Yeah, I guess I use social media more to put may professional stuff, specially in Twitter. But Facebook has some work too. I don’t really engage in posting a ton of personal stuffs, pictures, like many friends do, but I really love reading other people stuff.

You are going to Google in Mountain View this summer. What are you going to do there?
I am not sure yet exactly. Probably along the same lines I am studying here, but with Google products, doing some research, like Youtube comments, or Google Store comments, maybe Google plus.

In one of your last papers was examine almost 2 million public Twitter posts related to same-sex marriage in the U.S. states. What did you discover?
Last summer I interned in the Microsoft Research, in Seattle, and one of the greatest thing is that they have access to the entire Twitter firehose, which is all the public tweets ever, tons and tons and tons of tweets. So we were looking, within the American states, how people were discussing same-sex marriage, all the way back to 2011 until today. Several different laws were passing or failing in different states and we could look what people were talking about related to these legislations. We could see how public opinion changed depending on whether the law passed or failed.
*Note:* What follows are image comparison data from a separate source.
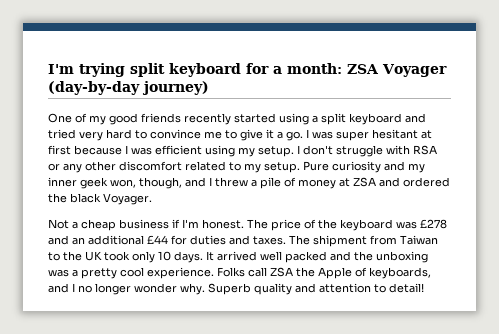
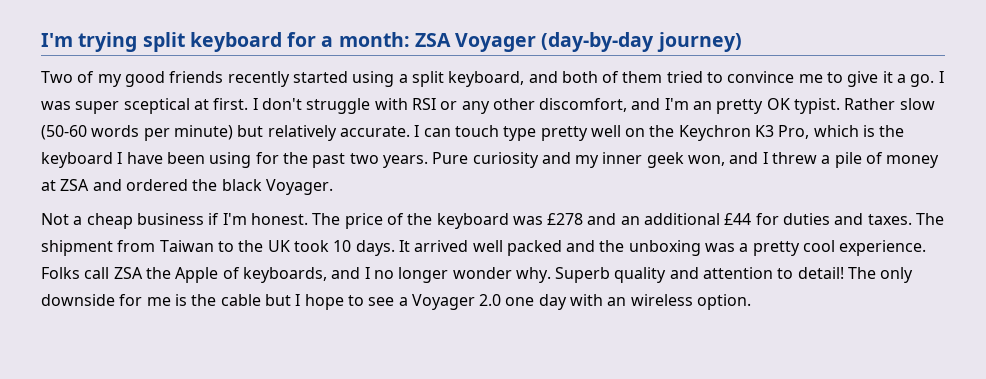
- One of my good friends recently started using a split keyboard and tried very hard to convince me to give it a go.
+ Two of my good friends recently started using a split keyboard, and both of them tried to convince me to give it a go.
- I was super hesitant at first because I was efficient using my setup.
+ I was super sceptical at first.
- I don't struggle with RSA or any other discomfort related to my setup.
+ I don't struggle with RSI or any other discomfort, and I'm an pretty OK typist. Rather slow (50-60 words per minute) but relatively accurate. I can touch type pretty well on the Keychron K3 Pro, which is the keyboard I have been using for the past two years.
- Pure curiosity and my inner geek won, though, and I threw a pile of money at ZSA and ordered the black Voyager.
+ Pure curiosity and my inner geek won, and I threw a pile of money at ZSA and ordered the black Voyager.
- The shipment from Taiwan to the UK took only 10 days.
+ The shipment from Taiwan to the UK took 10 days.
+ The only downside for me is the cable but I hope to see a Voyager 2.0 one day with an wireless option.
Then we tried to understand whether we could predict if something will pass or fail depending on how people are discussing it on Twitter. Overall we got a pretty good accuracy, like 85% on 45 events.

What are your projects on MIT now?
One of them is the Eyebrowse. I built a lot of it, but it was not just me, a lot of people built it too. And I am really excited now. Hopefully we will get more users and then we will run some experiments later this semester. We are hoping for a couple of different goals for the project. The way we see this being useful is 1): you can track your own media consumption and sort of audit what you look at. 2) It is useful way to find out about interesting stuff. So if you have data on a lot of people about what they are reading about, you can sort of see like: “oh, tons of people are reading this” or “this must be an interesting article because people are spending 10 minutes on this”. Once you have this metadata it is possible to you can recommend interesting things to read. And 3), having this data you can know, on real time, where people are on the Internet and so you can do things like chat on certain pages, leave comments on pages, leave notes for your friends, things like that.

Several news outlets can already say what their readers are consuming, like the top stories. The difference is that your project could track the entire Internet, not just one site?
Yes. Every media company has their servers that can track their own consumption, but don’t have a comparison with others, for instance. And we don’t believe it should be sold. We will be releasing this publicly. Right now companies can install things in your computer that you are not realizing and checking what you are visiting in the web without consent. And then this companies sell that data without your consent for tracking you. We specifically ask you which pages you want to be tracked. People could use this data to do research or build new things. The point it that nowadays all this power is concentrated in big companies or governments, and scientists or developers don’t have access to this data.

3 thoughts on “Meet Amy X. Zangh: ‘Lurking’ around social media

  1. Giovana, loved your Q&A section in the profile. You background lead up to Q&A section is also comprehensive and prepares the reader for the Q & A account.

  2. Ditto to above. Somehow breaking up text w your questions makes it easier to read, also flows more conversationally, which works well in this medium (for me at least). Nice.